Why my piano teacher struck a chord with me


Sound theory: used properly hands can give a lyrical, limpid effect. Photograph: Getty

London was the first place I lived as an adult. I dropped out of Juilliard at 18 and came over to live with my boyfriend (now my husband) and to study with Maria Curcio. I lived there for three very formative years.

I still love London. But as an 18-year-old just setting out, it was thrilling. I moved into a flat on Leopold Road in Wimbledon, just up from a parade (a new word to me) with a grocer, an off-licence, a pub, a Greek Cypriot convenience store and an Indian restaurant. On my walk to the tube I would pass rows of handsome Edwardian houses interrupted by new buildings from the 1950s, filling in (I soon found out) war damage.

When I first moved to Wimbledon, I was lonely. My husband would leave for work in the morning and, as much as I was practising, there was still time left over. To fill the gap I joined a discussion group on the novels of Thomas Hardy run by the Open University. I was easily 50 years younger than the next youngest member, but they could not have been more welcoming. I remember endless heated arguments about whether or not Tess had asked for it ("She lived on a farm! She should have known!"). It was my first experience of the vigour of English discussion.

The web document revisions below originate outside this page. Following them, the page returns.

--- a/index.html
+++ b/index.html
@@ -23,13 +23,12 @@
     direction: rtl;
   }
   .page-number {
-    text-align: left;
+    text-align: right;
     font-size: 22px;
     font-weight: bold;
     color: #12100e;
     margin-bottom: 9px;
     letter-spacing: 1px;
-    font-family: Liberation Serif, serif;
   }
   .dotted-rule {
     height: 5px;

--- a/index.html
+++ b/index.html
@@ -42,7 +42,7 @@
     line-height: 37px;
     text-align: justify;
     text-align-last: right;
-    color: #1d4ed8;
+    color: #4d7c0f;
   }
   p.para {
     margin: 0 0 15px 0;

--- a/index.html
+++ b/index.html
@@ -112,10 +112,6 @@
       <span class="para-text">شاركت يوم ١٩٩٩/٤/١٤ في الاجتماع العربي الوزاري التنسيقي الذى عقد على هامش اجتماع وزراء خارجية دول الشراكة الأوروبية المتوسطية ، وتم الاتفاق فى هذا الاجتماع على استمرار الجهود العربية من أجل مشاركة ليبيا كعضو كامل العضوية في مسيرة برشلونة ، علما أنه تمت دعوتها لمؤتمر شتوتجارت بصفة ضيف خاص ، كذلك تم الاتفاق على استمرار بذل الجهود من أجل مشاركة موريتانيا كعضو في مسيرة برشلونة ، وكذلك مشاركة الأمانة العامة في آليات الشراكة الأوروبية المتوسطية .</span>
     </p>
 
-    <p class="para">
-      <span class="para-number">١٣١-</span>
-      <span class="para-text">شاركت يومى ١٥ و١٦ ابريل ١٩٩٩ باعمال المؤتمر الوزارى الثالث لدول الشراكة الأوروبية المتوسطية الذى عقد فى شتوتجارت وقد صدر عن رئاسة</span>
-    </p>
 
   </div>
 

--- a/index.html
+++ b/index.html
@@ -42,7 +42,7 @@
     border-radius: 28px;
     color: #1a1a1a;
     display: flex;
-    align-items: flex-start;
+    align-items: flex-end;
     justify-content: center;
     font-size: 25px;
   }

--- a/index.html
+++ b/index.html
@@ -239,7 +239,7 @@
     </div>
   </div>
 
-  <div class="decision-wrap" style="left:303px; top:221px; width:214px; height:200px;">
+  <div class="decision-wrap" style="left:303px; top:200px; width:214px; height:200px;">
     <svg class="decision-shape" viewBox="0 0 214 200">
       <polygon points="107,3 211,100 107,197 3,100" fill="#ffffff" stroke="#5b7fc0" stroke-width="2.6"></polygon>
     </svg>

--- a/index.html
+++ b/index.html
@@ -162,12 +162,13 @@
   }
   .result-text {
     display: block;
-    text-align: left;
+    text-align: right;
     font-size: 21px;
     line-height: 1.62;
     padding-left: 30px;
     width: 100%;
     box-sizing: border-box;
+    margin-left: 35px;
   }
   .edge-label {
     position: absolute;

But my lessons with Maria Curcio were what gave meaning to the entire experience. Maria lived in a small, dark garden apartment in Kilburn. She would usher me in twice a week, pour both of us an espresso and apply her fierce attention to whatever new piece I had brought (and I brought a new one each time). Maria came from a tradition that I have great respect for. She had been a favourite student of Artur Schnabel, and for her music and technique were inseparable. Once you had conceived of a musical idea, your responsibility was to realise it fully, and the more able you were to realise an idea, the more vivid and imaginative your ideas could be.

Her approach to sound was unique. It's so easy for a piano to sound clangorous, vertical and heavy. In Maria's hands the piano was limpid, translucent. Hers was a distinctive, pre-war aesthetic, deeply lyrical, richly coloured and inflected like the human voice. Like so much of my three years in London, it's unforgettable, and I'll be thinking of her when I play at the Wigmore Hall this month.